Data for this task

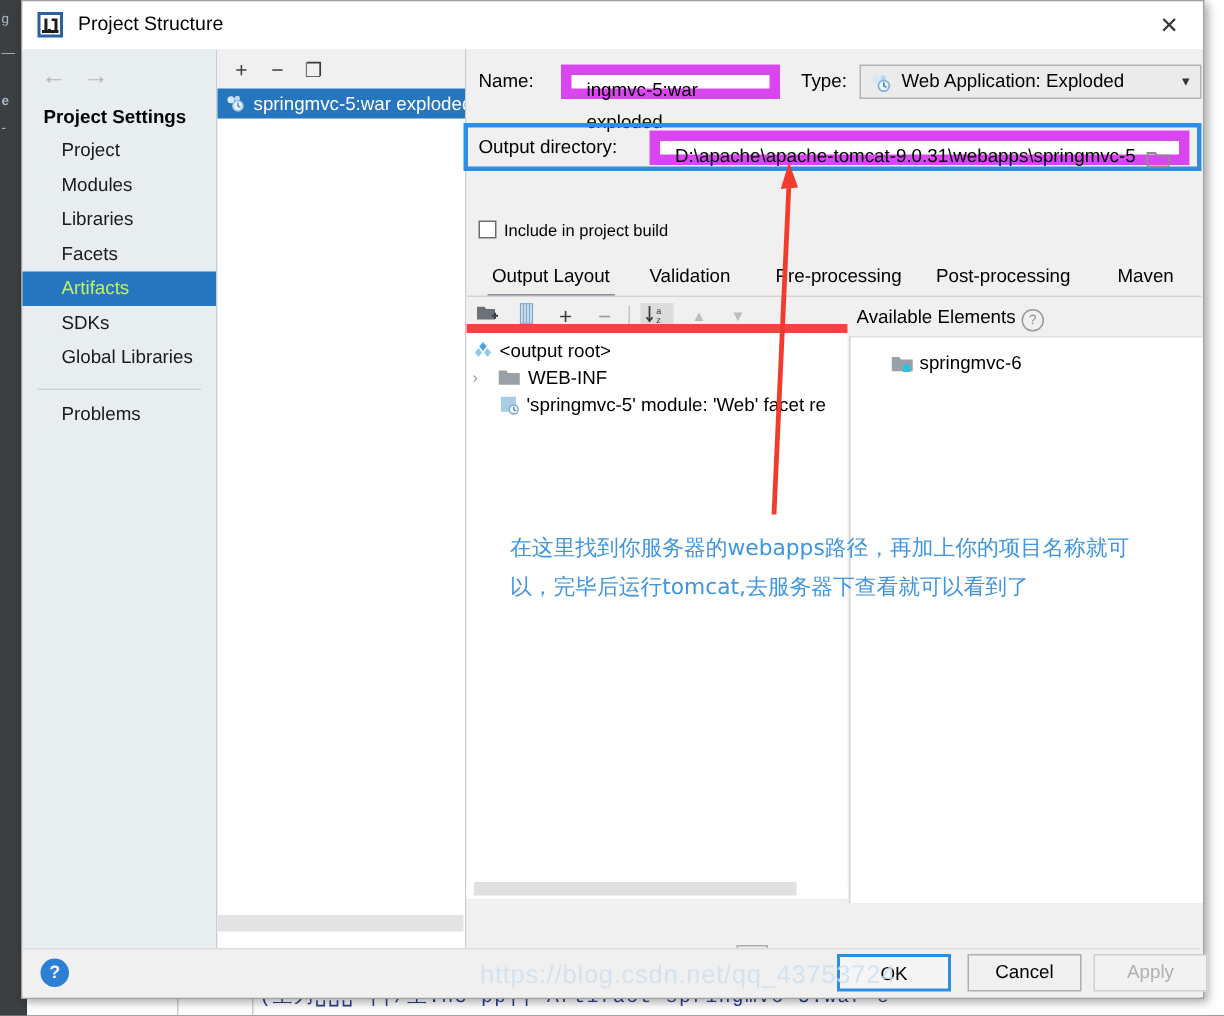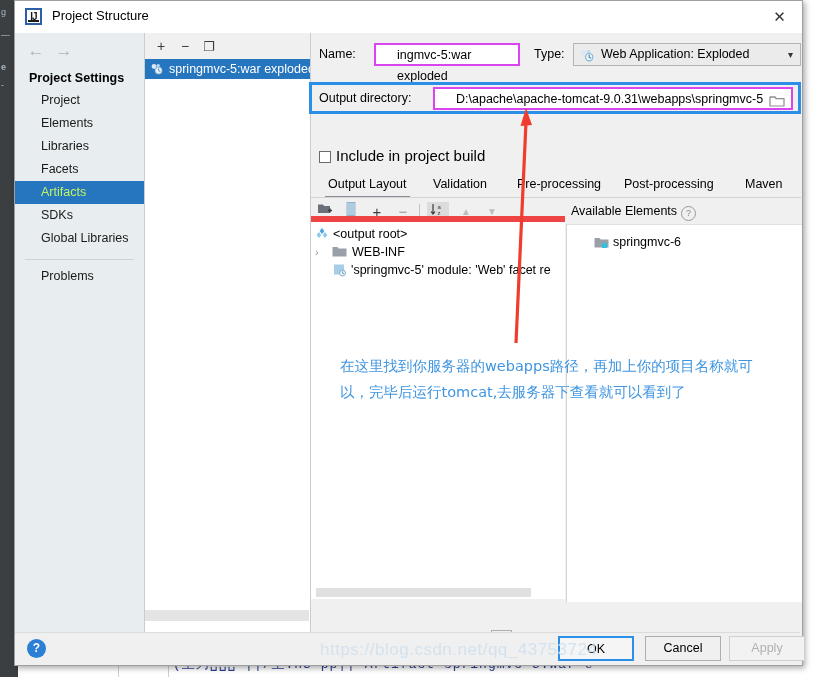--- a/index.html
+++ b/index.html
@@ -43,21 +43,21 @@
   .titlebar {
     position:relative; height:32px; background:#ffffff;
     border-bottom:1px solid #e3e3e3;
   }
   .title-icon {
     position:absolute; left:10px; top:7px; width:17px; height:17px;
     background:#ffffff; border:2px solid #2b5fa8; box-sizing:border-box;
   }
   .title-icon .ij {
     position:absolute; left:0; top:1px; width:13px; height:28px;
-    color:#1b1b1b; font-size:10px; font-weight:bold;
+    color:#1b1b1b; font-size:14px; font-weight:bold;
     font-family:"Liberation Sans", sans-serif; text-align:center; line-height:12px;
     letter-spacing:-1px;
   }
   .title-icon .bar {
     position:absolute; left:1px; bottom:1px; width:11px; height:2px; background:#1b1b1b;
   }
   .title-text {
     position:absolute; left:37px; top:7px; font-size:13px; color:#000;
   }
   .close-btn {
@@ -114,41 +114,41 @@
 
   
   .detail {
     position:absolute; left:296px; top:32px; width:490px; height:600px; background:#f0f0f0;
   }
   .row-name {
     position:absolute; left:0; top:10px; width:490px; height:26px;
   }
   .lbl { position:absolute; font-size:12.5px; color:#000; }
   .txtfield {
-    position:absolute; background:#fff; border:2px solid #d946ef;
+    position:absolute; background:#fff; border:7px solid #d946ef;
     font-size:12.5px; color:#000; box-sizing:border-box;
-    padding:0 21px; line-height:21px; height:23px;
+    padding:0 10px; line-height:21px; height:23px;
   }
   .combo {
     position:absolute; background:#ebebeb; border:1px solid #b4b4b4;
     height:23px; box-sizing:border-box; font-size:12.5px; color:#000;
     line-height:21px; padding-left:27px; cursor:pointer;
   }
   .combo .chev { position:absolute; right:7px; top:0; font-size:10px; color:#333; }
   .combo .ico { position:absolute; left:6px; top:4px; width:15px; height:15px; }
 
   .outdir-highlight {
     position:absolute; left:-2px; top:49px; width:492px; height:32px;
     border:3px solid #2b8fe8; box-sizing:border-box;
   }
   .browse-ico {
     position:absolute; right:6px; top:4px; width:16px; height:13px; cursor:pointer;
   }
 
-  .cb-row { position:absolute; font-size:15px; color:#000; }
+  .cb-row { position:absolute; font-size:11px; color:#000; }
   .cb-box {
     display:inline-block; width:12px; height:12px; border:1px solid #6b6b6b;
     background:#fff; vertical-align:-2px; margin-right:5px; box-sizing:border-box;
   }
 
   .tabs { position:absolute; left:0; top:140px; width:490px; height:25px;text-decoration:underline; }
   .tab {
     position:absolute; top:0; height:23px; line-height:23px;
     font-size:12.5px; color:#000; cursor:pointer; padding:0 3px;
   }
@@ -275,21 +275,21 @@
   </div>
 
   <div class="left-panel">
     <div class="nav-arrows">
       <div class="ar back">←</div>
       <div class="ar fwd">→</div>
     </div>
     <div class="nav-list">
       <div class="nav-group">Project Settings</div>
       <div class="nav-item">Project</div>
-      <div class="nav-item">Elements</div>
+      <div class="nav-item">Modules</div>
       <div class="nav-item">Libraries</div>
       <div class="nav-item">Facets</div>
       <div class="nav-item selected">Artifacts</div>
       <div class="nav-item">SDKs</div>
       <div class="nav-item">Global Libraries</div>
       <div class="nav-sep"></div>
       <div class="nav-item">Problems</div>
     </div>
   </div>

What needs to be done
Your answer must be an exact copy of the lines from the start of the entries through the line with "font-size:12.5px; color:#000; box-sizing:border-box;", with no pictures.

Completed exercise
--- a/index.html
+++ b/index.html
@@ -43,21 +43,21 @@
   .titlebar {
     position:relative; height:32px; background:#ffffff;
     border-bottom:1px solid #e3e3e3;
   }
   .title-icon {
     position:absolute; left:10px; top:7px; width:17px; height:17px;
     background:#ffffff; border:2px solid #2b5fa8; box-sizing:border-box;
   }
   .title-icon .ij {
     position:absolute; left:0; top:1px; width:13px; height:28px;
-    color:#1b1b1b; font-size:10px; font-weight:bold;
+    color:#1b1b1b; font-size:14px; font-weight:bold;
     font-family:"Liberation Sans", sans-serif; text-align:center; line-height:12px;
     letter-spacing:-1px;
   }
   .title-icon .bar {
     position:absolute; left:1px; bottom:1px; width:11px; height:2px; background:#1b1b1b;
   }
   .title-text {
     position:absolute; left:37px; top:7px; font-size:13px; color:#000;
   }
   .close-btn {
@@ -114,41 +114,41 @@
 
   
   .detail {
     position:absolute; left:296px; top:32px; width:490px; height:600px; background:#f0f0f0;
   }
   .row-name {
     position:absolute; left:0; top:10px; width:490px; height:26px;
   }
   .lbl { position:absolute; font-size:12.5px; color:#000; }
   .txtfield {
-    position:absolute; background:#fff; border:2px solid #d946ef;
+    position:absolute; background:#fff; border:7px solid #d946ef;
     font-size:12.5px; color:#000; box-sizing:border-box;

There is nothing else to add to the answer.